The majority of rural areas in Malawi are not easily accessible due to the poor condition of roads. This, along with poor access to media, limits the ability to receive useful information for the vast majority of the population who, therefore, remain more exposed to COVID-19 infection.

Since the lockdown began, many women and girls have experienced more violence and abuse with serious consequences for their lives. It is estimated that reported cases alone have exceeded 150 percent over the previous year while early marriages have doubled in many parts of the country. In addition, the situation has dramatically worsened due to the closure of schools and the increased poverty of families due to the disruption of economic activities as a result of the pandemic. Many girls, because they had discontinued their studies, were forcibly married off as a remedy to family poverty. Others were abused in exchange for basic necessities for their survival. Many others became pregnant without a prospect for themselves and their child.

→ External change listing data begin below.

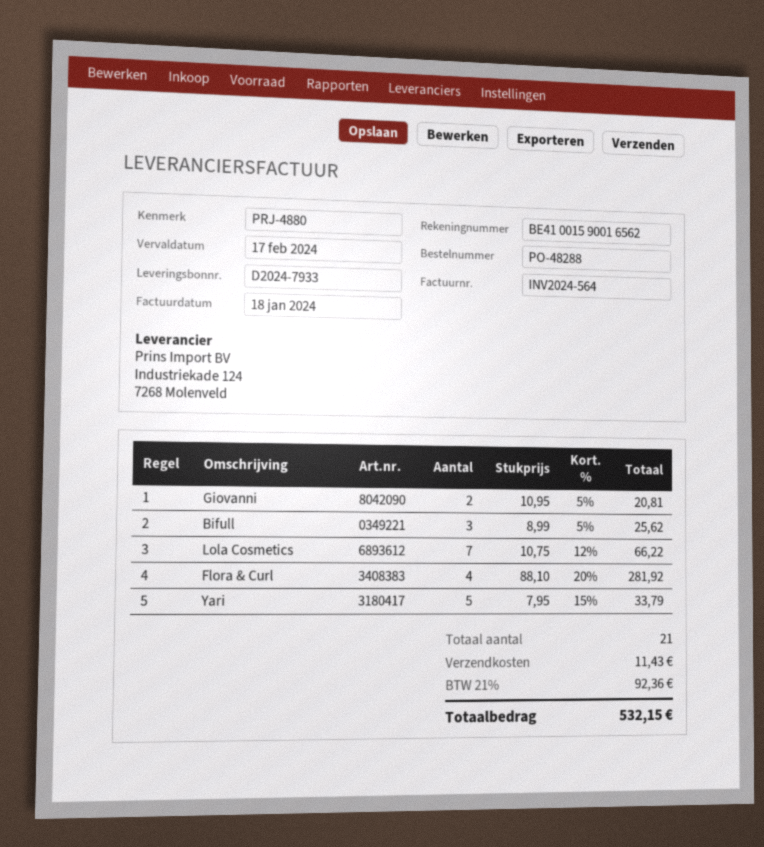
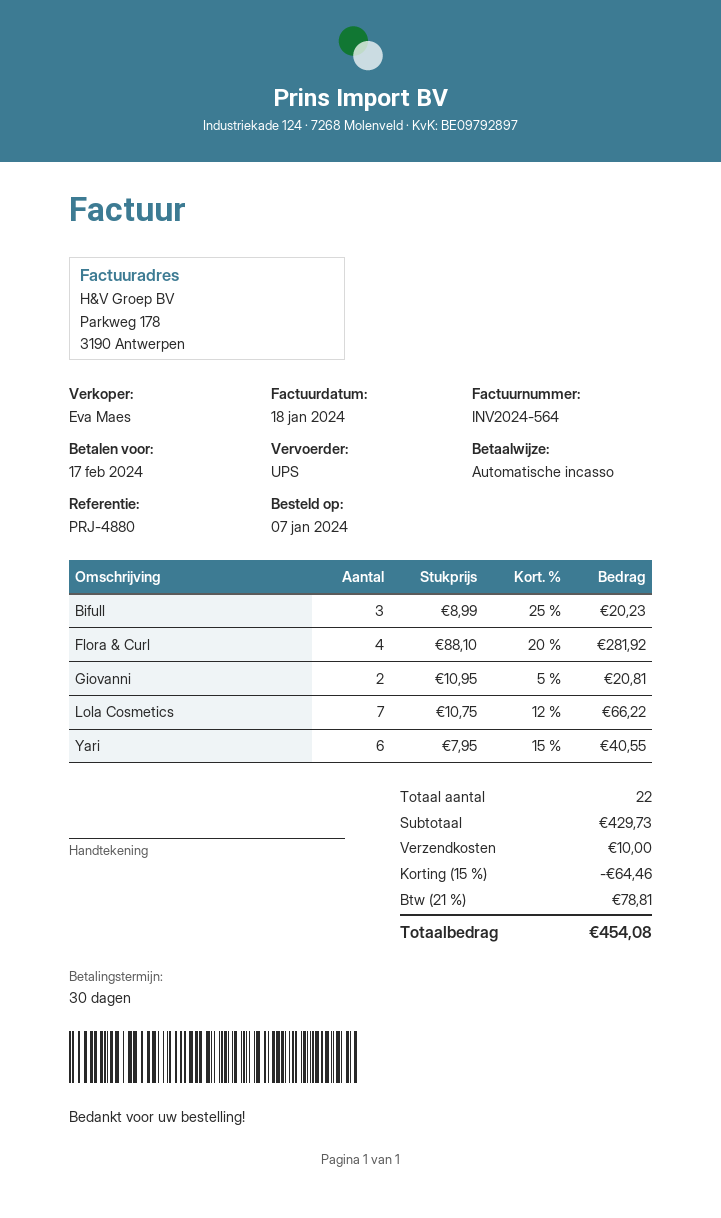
Bifull: 3 x 8.99 - 5% = 25.62 -> 3 x 8.99 - 25% = 20.23
Yari: 5 x 7.95 - 15% = 33.79 -> 6 x 7.95 - 15% = 40.55
total quantity: 21 -> 22
discount: none -> 15% = 64.46
shipping: 11.43 -> 10.00
tax: 21% = 92.36 -> 21% = 78.81
total: 532.15 -> 454.08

On the educational side, the distance schooling programs organized by the government have been aimed only at formal school students, but not at those attending schools for remedial schooling programs and informal education. Many of the children and youth, not even having computer means and internet connection, could not have access to classes with the risk of dropping out of school.


With funding from Manos Unidas and through the Focsiv-Caritas Campaign, FMSI and the Marist Brothers of Malawi promoted a program divided into various aspects:

To adequately inform the rural population of Likuni and Balaka about Covid 19, the project supported an information campaign through various communication channels such as putting up posters, organizing itinerant visits to communities, and meetings with community leaders. The campaign ensured that correct information about COVID-19 reached the local population and encouraged people to take appropriate prevention measures.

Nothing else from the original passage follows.